▶ Prompt:
Every entry, from first to last, must be written out exactly.
--
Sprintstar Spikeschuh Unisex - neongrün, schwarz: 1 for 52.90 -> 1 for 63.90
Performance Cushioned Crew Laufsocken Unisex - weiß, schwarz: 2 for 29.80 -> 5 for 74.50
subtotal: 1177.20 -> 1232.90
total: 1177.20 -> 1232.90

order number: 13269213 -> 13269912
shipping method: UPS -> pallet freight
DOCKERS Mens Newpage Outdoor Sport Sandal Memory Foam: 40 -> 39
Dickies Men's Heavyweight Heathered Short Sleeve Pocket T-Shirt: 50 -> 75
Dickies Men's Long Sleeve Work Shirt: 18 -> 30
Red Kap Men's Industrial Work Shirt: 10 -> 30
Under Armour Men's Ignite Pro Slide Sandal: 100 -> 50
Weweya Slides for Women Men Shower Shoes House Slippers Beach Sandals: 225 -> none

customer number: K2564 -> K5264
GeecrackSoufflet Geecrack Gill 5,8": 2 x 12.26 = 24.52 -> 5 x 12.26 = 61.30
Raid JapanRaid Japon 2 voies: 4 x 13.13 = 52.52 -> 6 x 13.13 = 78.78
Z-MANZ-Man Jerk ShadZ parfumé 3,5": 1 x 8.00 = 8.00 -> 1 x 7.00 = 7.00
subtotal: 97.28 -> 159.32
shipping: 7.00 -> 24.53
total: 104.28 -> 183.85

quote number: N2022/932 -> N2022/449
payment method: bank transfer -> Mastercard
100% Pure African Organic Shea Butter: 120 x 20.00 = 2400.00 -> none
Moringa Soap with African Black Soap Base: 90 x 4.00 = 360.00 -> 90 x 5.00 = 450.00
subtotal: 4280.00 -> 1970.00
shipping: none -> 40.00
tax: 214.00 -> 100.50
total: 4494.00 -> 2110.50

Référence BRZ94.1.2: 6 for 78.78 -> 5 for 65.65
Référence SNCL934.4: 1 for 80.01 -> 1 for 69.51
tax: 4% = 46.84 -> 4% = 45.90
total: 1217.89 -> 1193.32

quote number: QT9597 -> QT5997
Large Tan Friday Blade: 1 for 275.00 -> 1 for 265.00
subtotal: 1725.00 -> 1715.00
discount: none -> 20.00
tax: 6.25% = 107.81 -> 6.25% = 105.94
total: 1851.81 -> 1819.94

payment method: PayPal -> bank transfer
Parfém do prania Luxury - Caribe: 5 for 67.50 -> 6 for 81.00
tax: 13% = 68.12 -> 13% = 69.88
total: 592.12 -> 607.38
--
▶ Solution to this exercise:
Sprintstar Spikeschuh Unisex - neongrün, schwarz: 1 for 52.90 -> 1 for 63.90
Performance Cushioned Crew Laufsocken Unisex - weiß, schwarz: 2 for 29.80 -> 5 for 74.50
subtotal: 1177.20 -> 1232.90
total: 1177.20 -> 1232.90

order number: 13269213 -> 13269912
shipping method: UPS -> pallet freight
DOCKERS Mens Newpage Outdoor Sport Sandal Memory Foam: 40 -> 39
Dickies Men's Heavyweight Heathered Short Sleeve Pocket T-Shirt: 50 -> 75
Dickies Men's Long Sleeve Work Shirt: 18 -> 30
Red Kap Men's Industrial Work Shirt: 10 -> 30
Under Armour Men's Ignite Pro Slide Sandal: 100 -> 50
Weweya Slides for Women Men Shower Shoes House Slippers Beach Sandals: 225 -> none

customer number: K2564 -> K5264
GeecrackSoufflet Geecrack Gill 5,8": 2 x 12.26 = 24.52 -> 5 x 12.26 = 61.30
Raid JapanRaid Japon 2 voies: 4 x 13.13 = 52.52 -> 6 x 13.13 = 78.78
Z-MANZ-Man Jerk ShadZ parfumé 3,5": 1 x 8.00 = 8.00 -> 1 x 7.00 = 7.00
subtotal: 97.28 -> 159.32
shipping: 7.00 -> 24.53
total: 104.28 -> 183.85

quote number: N2022/932 -> N2022/449
payment method: bank transfer -> Mastercard
100% Pure African Organic Shea Butter: 120 x 20.00 = 2400.00 -> none
Moringa Soap with African Black Soap Base: 90 x 4.00 = 360.00 -> 90 x 5.00 = 450.00
subtotal: 4280.00 -> 1970.00
shipping: none -> 40.00
tax: 214.00 -> 100.50
total: 4494.00 -> 2110.50

Référence BRZ94.1.2: 6 for 78.78 -> 5 for 65.65
Référence SNCL934.4: 1 for 80.01 -> 1 for 69.51
tax: 4% = 46.84 -> 4% = 45.90
total: 1217.89 -> 1193.32

quote number: QT9597 -> QT5997
Large Tan Friday Blade: 1 for 275.00 -> 1 for 265.00
subtotal: 1725.00 -> 1715.00
discount: none -> 20.00
tax: 6.25% = 107.81 -> 6.25% = 105.94
total: 1851.81 -> 1819.94

payment method: PayPal -> bank transfer
Parfém do prania Luxury - Caribe: 5 for 67.50 -> 6 for 81.00
tax: 13% = 68.12 -> 13% = 69.88
total: 592.12 -> 607.38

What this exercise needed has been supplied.